I should say that contrary to what I’ve heard on the radio down here, the whole area around Adonis was totally quarantined, no different than Enyo or Proserpine or any other run-of-the-mill disaster site. We had a pile of permissions the size of a baby hippo. Because of Venus’s unique political situation, our passports and visas looked like a Parade of Nations. That little world belongs to everyone and no one. Too precious to be claimed. Severin recorded a voice-over to play through some of those boring establishing shots.

When she came shining from the sea, all the gods desired her greatly, and strove one against the other for possession of her. But Jupiter the Lightning-Father knew that to give her hand to any among the Olympians would only cause war unending in the quiet of his halls, and so no one was allowed to station enough personnel or resources to effect a manned quarantine or repair or dispose of much of anything; nor, even if they could, would any of them agree upon the rights of one officer to shit before another on Venusian soil; and thus quarantine on Venus means little more than a sign saying GO AWAY in as many languages as can be shouted out before the Honourable Representative Whoever from the Republic of Nothing finishes her drink.

We built our camp on the freshwater delta before attempting Adonis. Minimum safe distance. Aylin had secured us what amounted to a portable town, all military surplus. Collapsible barracks with solid roofs to keep the rain out and foldout floors to keep the equipment and our feet from sinking in the mud. A mess tent, a command centre, fire braziers, a chemical toilet, the works. Horace, Cristabel, Santiago, and Mariana set about testing all the equipment to make sure it had survived the trip. The Sallandars got dinner started—hardtack, ’tryx stew, tinned peas.

It started the next morning. Everything went tits up right away. We took one of the gondolas into Adonis proper. We saw everything just like you’ve seen it. It was so much like the stories and stills we’d seen that walking through the place felt like being in a movie that was already made. The hotel looked like an earthquake had hit it. The old carousel, smashed into a twisted junk heap studded with horses’ eyes.

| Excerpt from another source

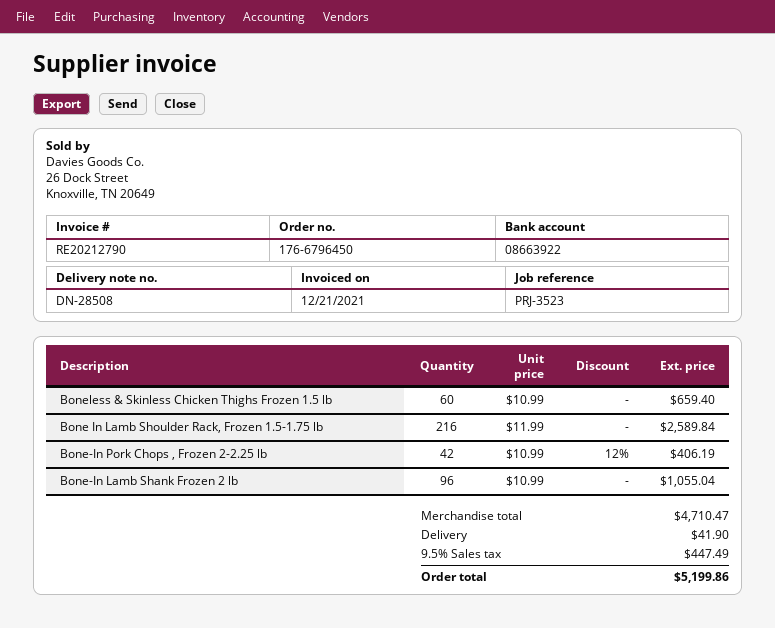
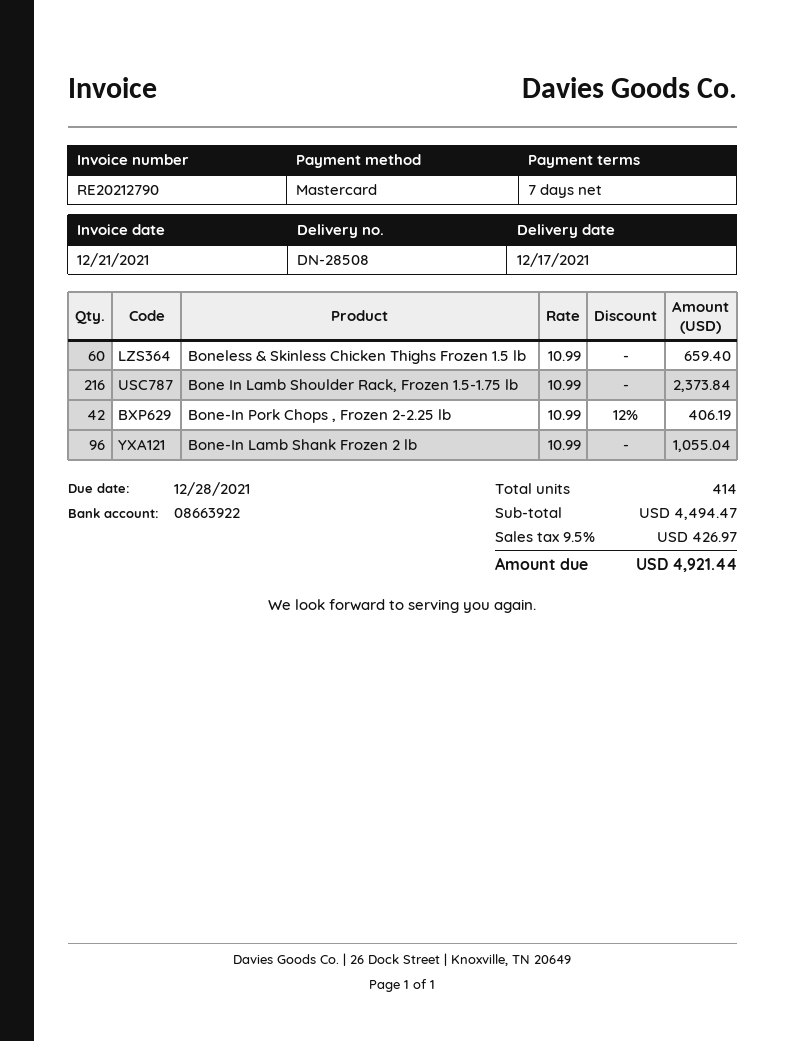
Bone In Lamb Shoulder Rack, Frozen 1.5-1.75 lb: 216 x 11.99 = 2589.84 -> 216 x 10.99 = 2373.84
subtotal: 4710.47 -> 4494.47
shipping: 41.90 -> none
tax: 9.5% = 447.49 -> 9.5% = 426.97
total: 5199.86 -> 4921.44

And there he was, centre stage. It was like glimpsing a celebrity at a café. Anchises, just walking around the memorial like it was nothing, a morning constitutional, and in a moment he’d ask for orange juice and eggs. Only he wasn’t Anchises yet, he was…an artefact. Like a weathervane. Or a church bell. Part of the town. Evidence.

We spent the afternoon setting up lighting for the sequence where Rin makes contact with him. And, you know, sometimes I think the only difference between Severin and her dad is that he lived through things first and then reshot them to get them right, while she hung back until everything was perfect, then called action. Couldn’t live through a thing until the camera was rolling.

[coughing] I need a break.

CYTHERA: If we could just get through your first encounter with the auditory phenomena…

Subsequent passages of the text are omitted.